> [About this task] In the entries below, which lines run from the one containing "it as benchmarks/datasets/iofrol.csv" to the one containing "- 2. Download"? Copy exactly those lines, ends included, and no others.

Image comparison data

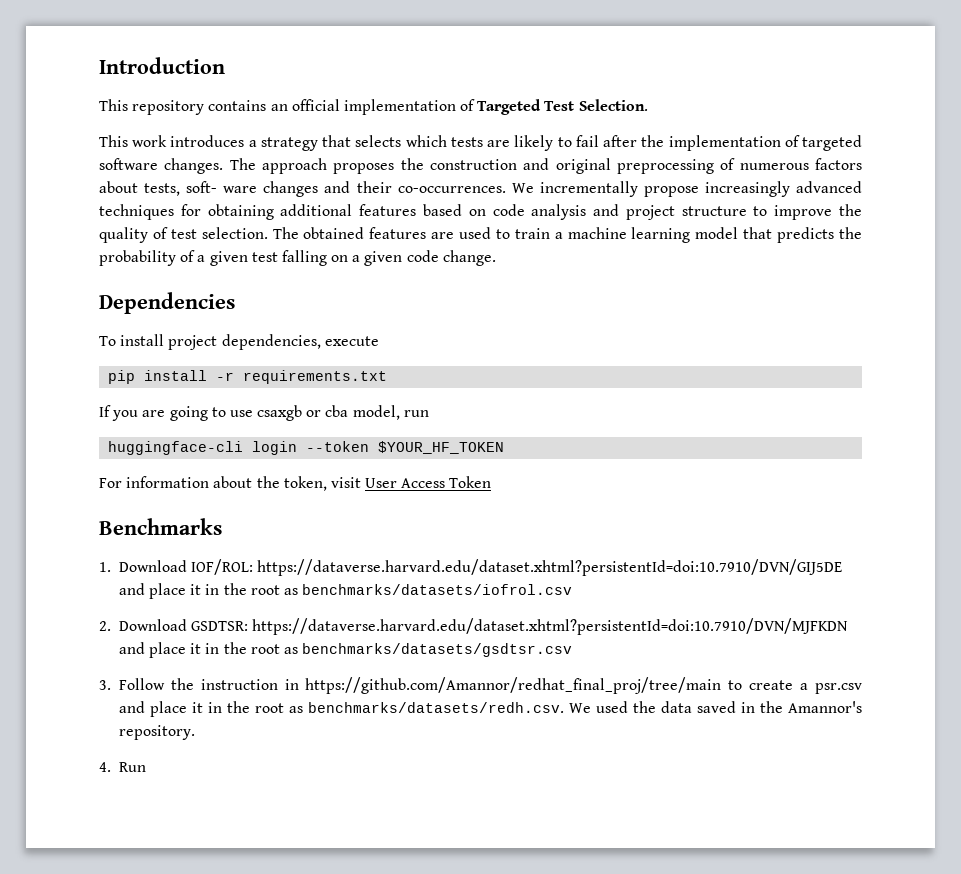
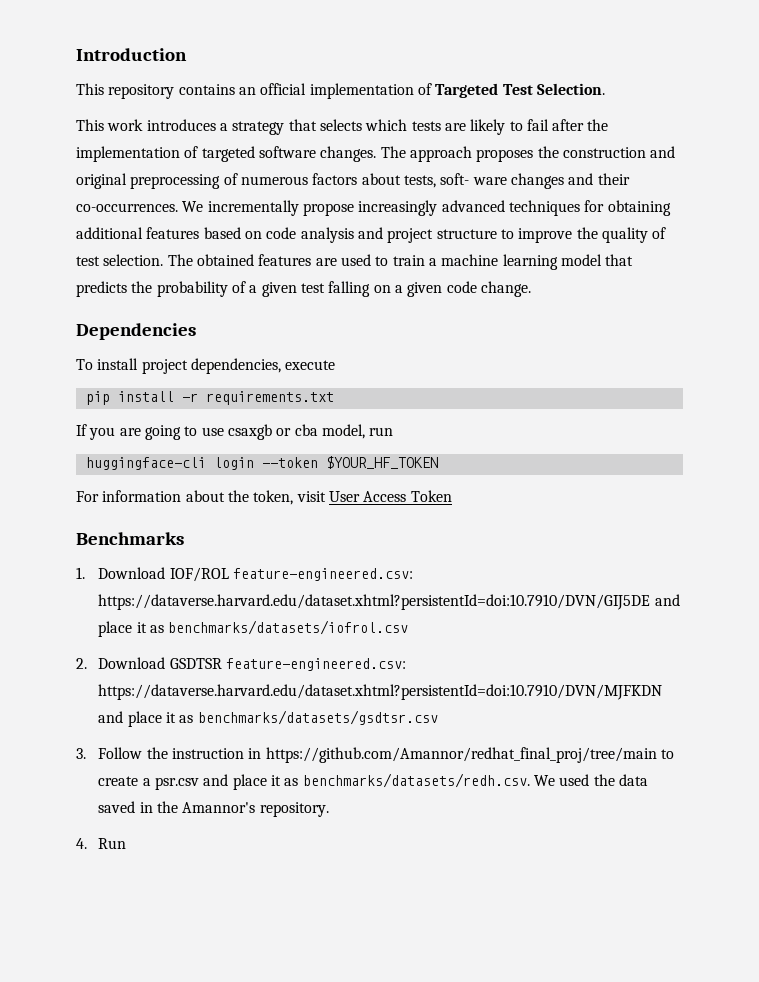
- 1. Download IOF/ROL: https://dataverse.harvard.edu/dataset.xhtml?persistentId=doi:10.7910/DVN/GIJ5DE and place it in the root as benchmarks/datasets/iofrol.csv
+ 1. Download IOF/ROL feature-engineered.csv: https://dataverse.harvard.edu/dataset.xhtml?persistentId=doi:10.7910/DVN/GIJ5DE and place it as benchmarks/datasets/iofrol.csv
- 2. Download GSDTSR: https://dataverse.harvard.edu/dataset.xhtml?persistentId=doi:10.7910/DVN/MJFKDN and place it in the root as benchmarks/datasets/gsdtsr.csv
+ 2. Download GSDTSR feature-engineered.csv: https://dataverse.harvard.edu/dataset.xhtml?persistentId=doi:10.7910/DVN/MJFKDN and place it as benchmarks/datasets/gsdtsr.csv
- 3. Follow the instruction in https://github.com/Amannor/redhat_final_proj/tree/main to create a psr.csv and place it in the root as benchmarks/datasets/redh.csv. We used the data saved in the Amannor's repository.
+ 3. Follow the instruction in https://github.com/Amannor/redhat_final_proj/tree/main to create a psr.csv and place it as benchmarks/datasets/redh.csv. We used the data saved in the Amannor's repository.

> [Final answer]
+ 1. Download IOF/ROL feature-engineered.csv: https://dataverse.harvard.edu/dataset.xhtml?persistentId=doi:10.7910/DVN/GIJ5DE and place it as benchmarks/datasets/iofrol.csv
- 2. Download GSDTSR: https://dataverse.harvard.edu/dataset.xhtml?persistentId=doi:10.7910/DVN/MJFKDN and place it in the root as benchmarks/datasets/gsdtsr.csv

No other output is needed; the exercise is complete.